When Will We Resist?

By Edward Said


One opens the New York Times on a daily basis to read the most recent article about the preparations for war that are taking place in the United States. Another battalion, one more set of aircraft carriers and cruisers, an ever-increasing number of aircraft, new contingents of officers are being moved to the Persian Gulf area. An enormous, deliberately intimidating force is being built up by America overseas, while inside the country, economic and social bad news multiply with a joint relentlessness.

The huge capitalist machine seems to be faltering, even as it grinds down the vast majority of citizens. None the less, George Bush proposes another large tax cut for the 1 percent of the population that is comparatively rich. The public education system is in crisis and health insurance for 50 million Americans simply does not exist. Israel asks for $15 billion in additional loan guarantees and military aid. And the unemployment rates in the U.S. mount inexorably, as more jobs are lost every day.
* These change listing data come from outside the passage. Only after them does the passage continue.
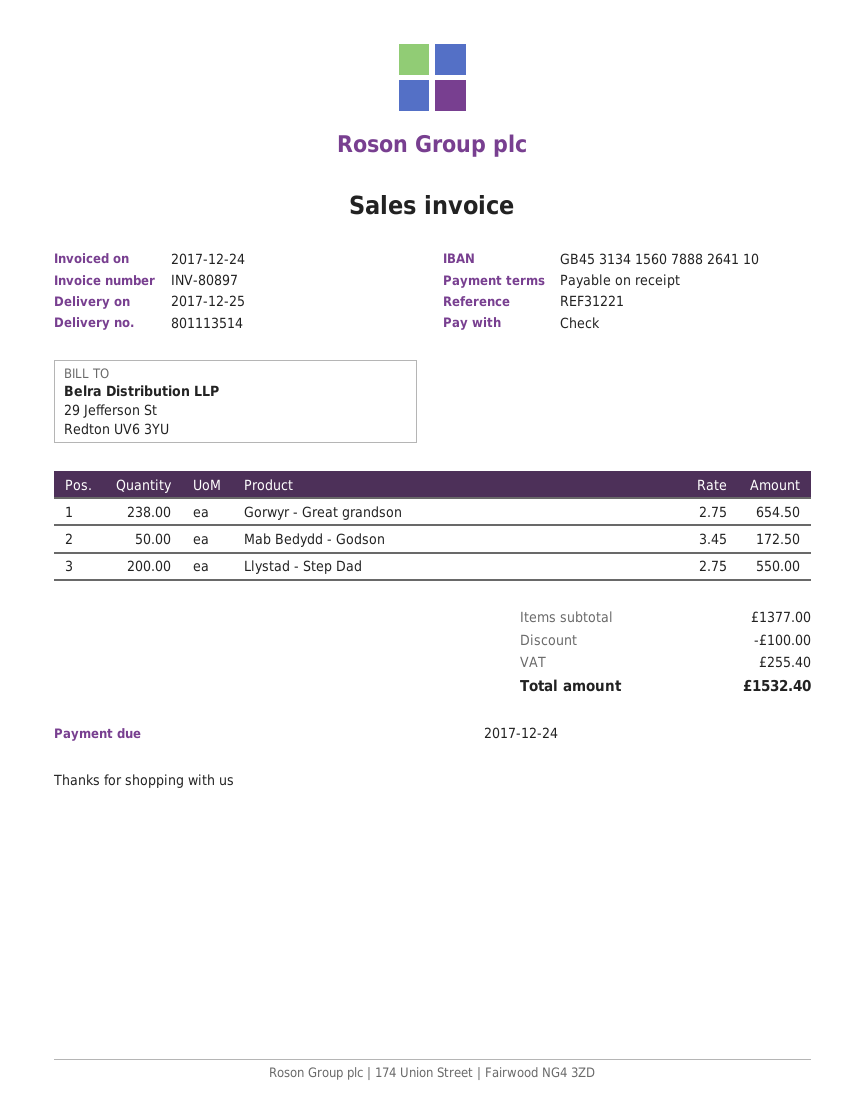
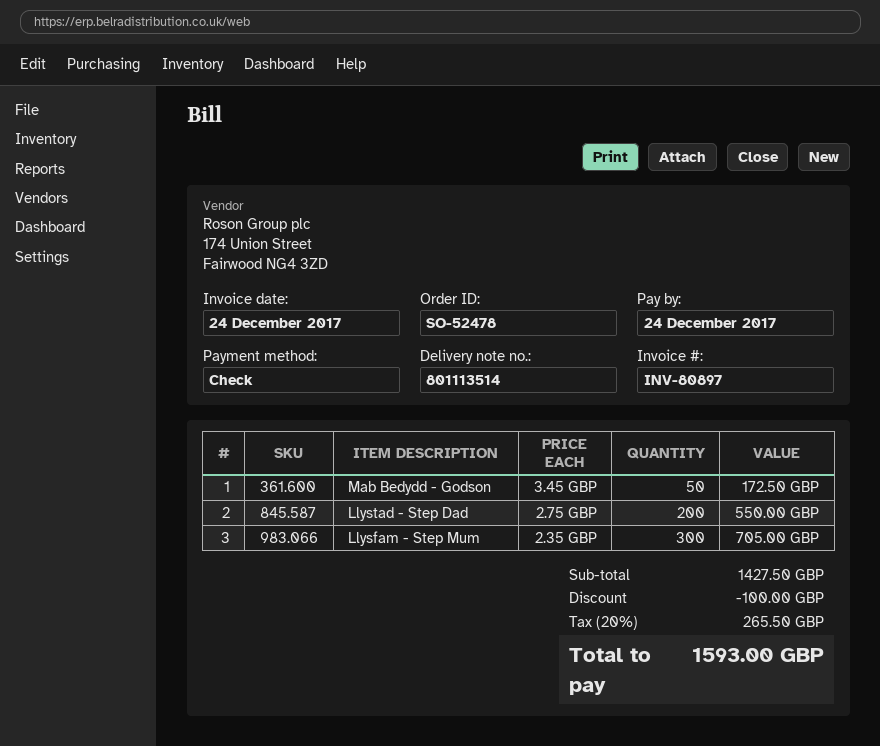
Gorwyr - Great grandson: 238 x 2.75 = 654.50 -> none
Llysfam - Step Mum: none -> 300 x 2.35 = 705.00
subtotal: 1377.00 -> 1427.50
tax: 255.40 -> 265.50
total: 1532.40 -> 1593.00

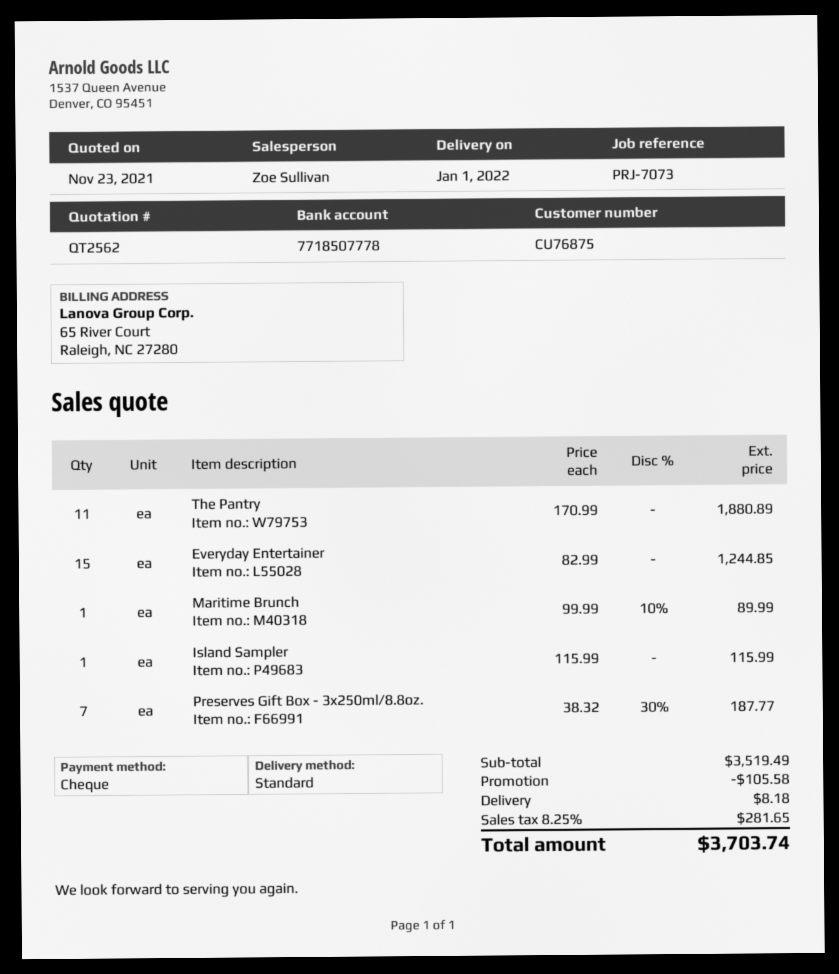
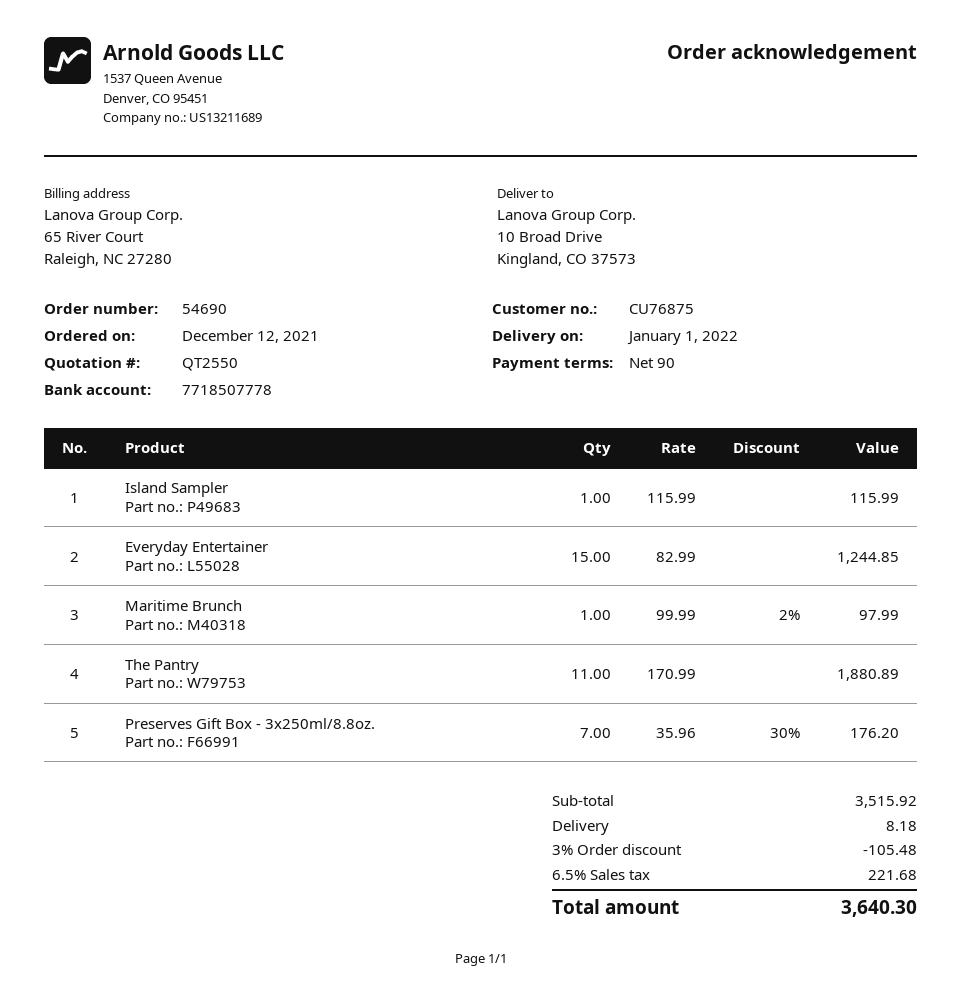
quote number: QT2562 -> QT2550
Maritime Brunch: 1 x 99.99 - 10% = 89.99 -> 1 x 99.99 - 2% = 97.99
Preserves Gift Box - 3x250ml/8.8oz.: 7 x 38.32 - 30% = 187.77 -> 7 x 35.96 - 30% = 176.20
subtotal: 3519.49 -> 3515.92
discount: 105.58 -> 105.48
tax: 8.25% = 281.65 -> 6.5% = 221.68
total: 3703.74 -> 3640.30

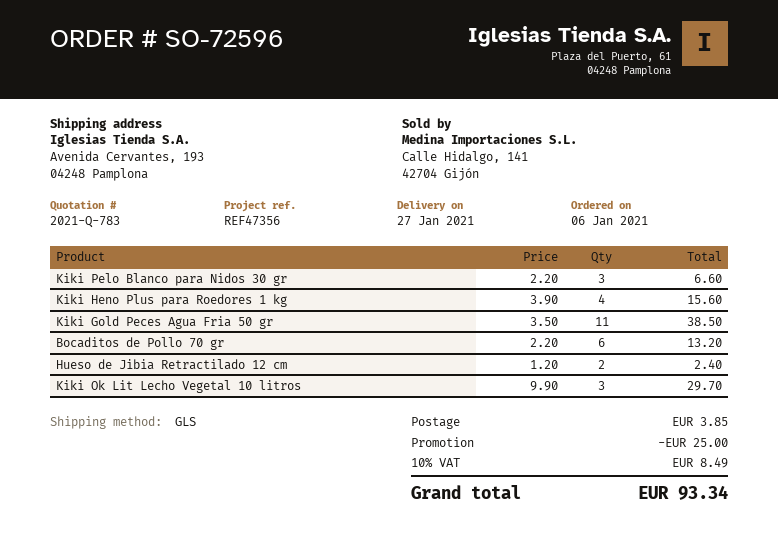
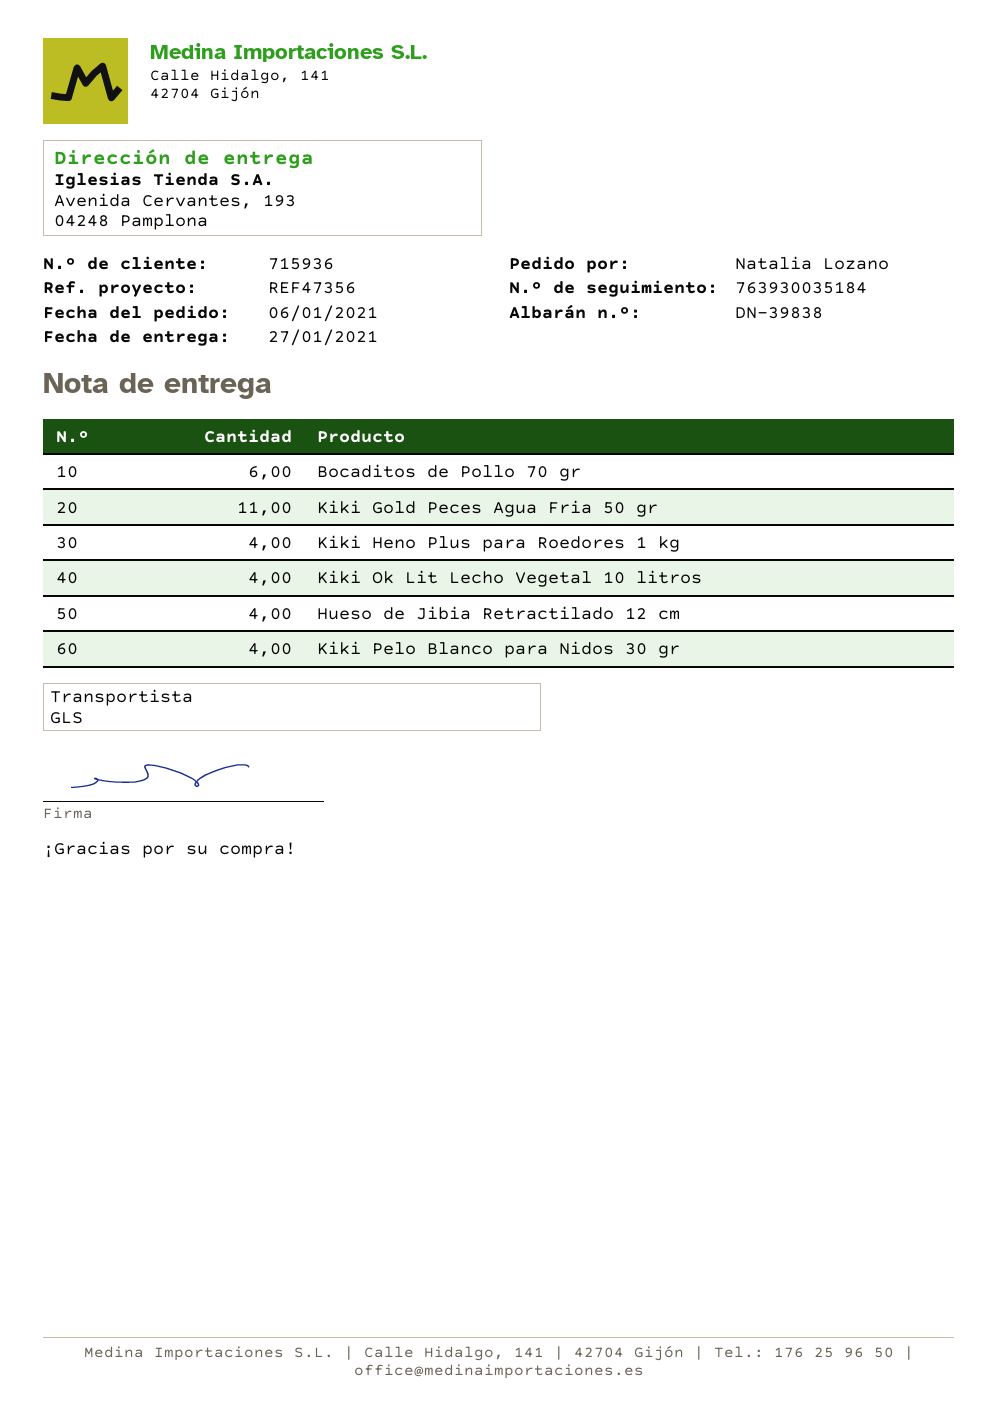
Kiki Pelo Blanco para Nidos 30 gr: 3 -> 4
Hueso de Jibia Retractilado 12 cm: 2 -> 4
Kiki Ok Lit Lecho Vegetal 10 litros: 3 -> 4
Nevertheless, preparations for an unimaginably costly war continue without either public approval or, at least until very recently, dramatically noticeable disapproval. A generalized indifference among the majority of the population (which may conceal great overall fear, ignorance and apprehension) has greeted the administration’s warmongering and its strangely ineffective response to the challenge forced on it recently by North Korea. In the case of Iraq, with no weapons of mass destruction to speak of, the U.S. plans a war; in the case of North Korea, it offers economic and energy aid. What a humiliating difference between contempt for the Arabs and respect for North Korea, an equally grim and cruel dictatorship.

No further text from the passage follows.